The aforementioned statement is actually a transcript of this video.

Congestion pricing rates for entering the Central Business District of Manhattan south of East 60 Street and West 60 Street was going to cost drivers of:

  • Passenger vehicles: $15.00 per day
  • Small trucks: $24.00 per day
  • Large trucks: $36.00 per day
  • Motorcycles: $7.50 per day
  • Taxi Cabs: $1.25 per ride
  • Rideshare: $2.50 per ride

The rates would have become effective as soon as later this month — which would have meant that New York would have been the first city in the United States to implement a congestion pricing program — but the plan faced fierce opposition from numerous political organizations and consumer groups.

Final Boarding Call

I personally do not like the idea of having to pay to enter lower Manhattan when driving; and I am glad that this congestion pricing plan has been paused indefinitely. One reason is if I am going from Brooklyn, Queens, or Long Island to points west of the Hudson River and I want to stop at Katz’s Delicatessen to pick up some pastrami sandwiches, I would have to pay $15.00 extra just to do that. Among some of the significant issues that had remained unresolved, where will motorists park their vehicles to take subways or buses into Manhattan — especially if they are from out of town?
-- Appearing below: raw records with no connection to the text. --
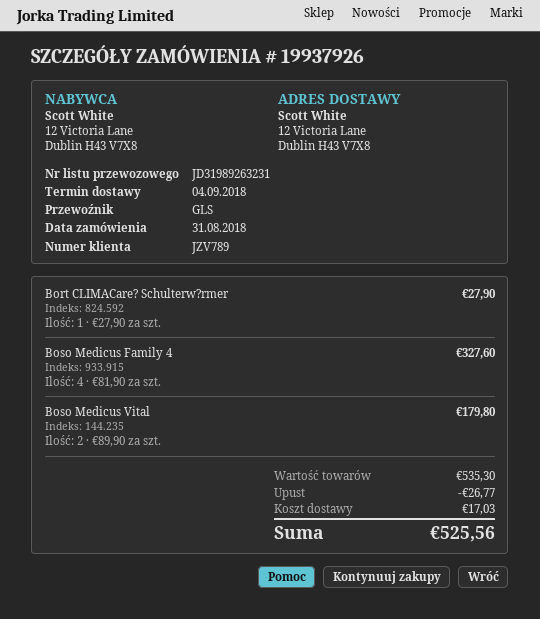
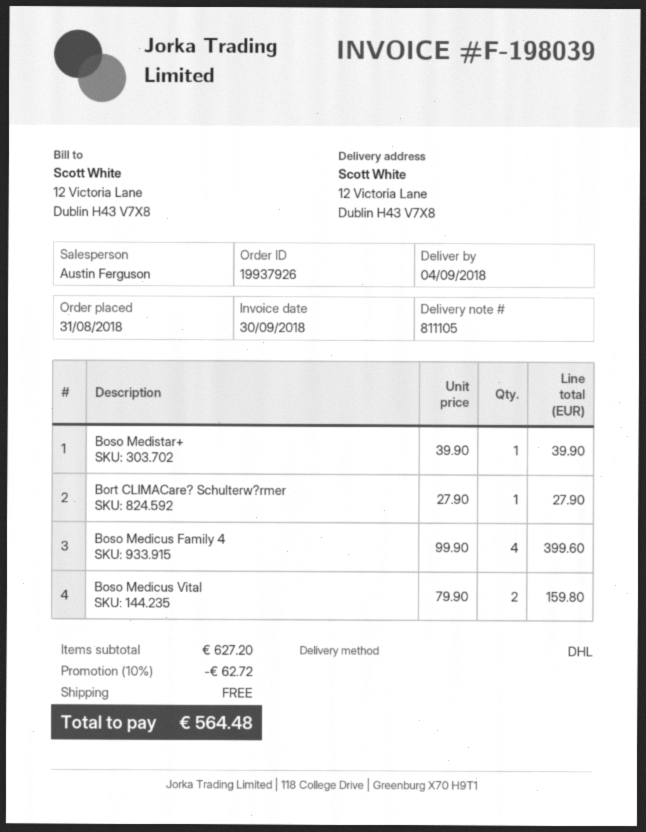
shipping method: GLS -> DHL
Boso Medicus Family 4: 4 x 81.90 = 327.60 -> 4 x 99.90 = 399.60
Boso Medicus Vital: 2 x 89.90 = 179.80 -> 2 x 79.90 = 159.80
Boso Medistar+: none -> 1 x 39.90 = 39.90
subtotal: 535.30 -> 627.20
discount: 26.77 -> 62.72
shipping: 17.03 -> 0.00
total: 525.56 -> 564.48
Perhaps additional mass transportation options should be considered for future projects — especially between New Jersey and New York.

Ironically, Hochul was initially strongly in favor of the program when she said that “Congestion pricing means cleaner air, better transit and less gridlock on New York City’s streets”. Does that fact that 2024 is an election year have anything to do with the reversal of this decision even though she is up for reelection in 2026?

Photograph ©2022 by Brian Cohen.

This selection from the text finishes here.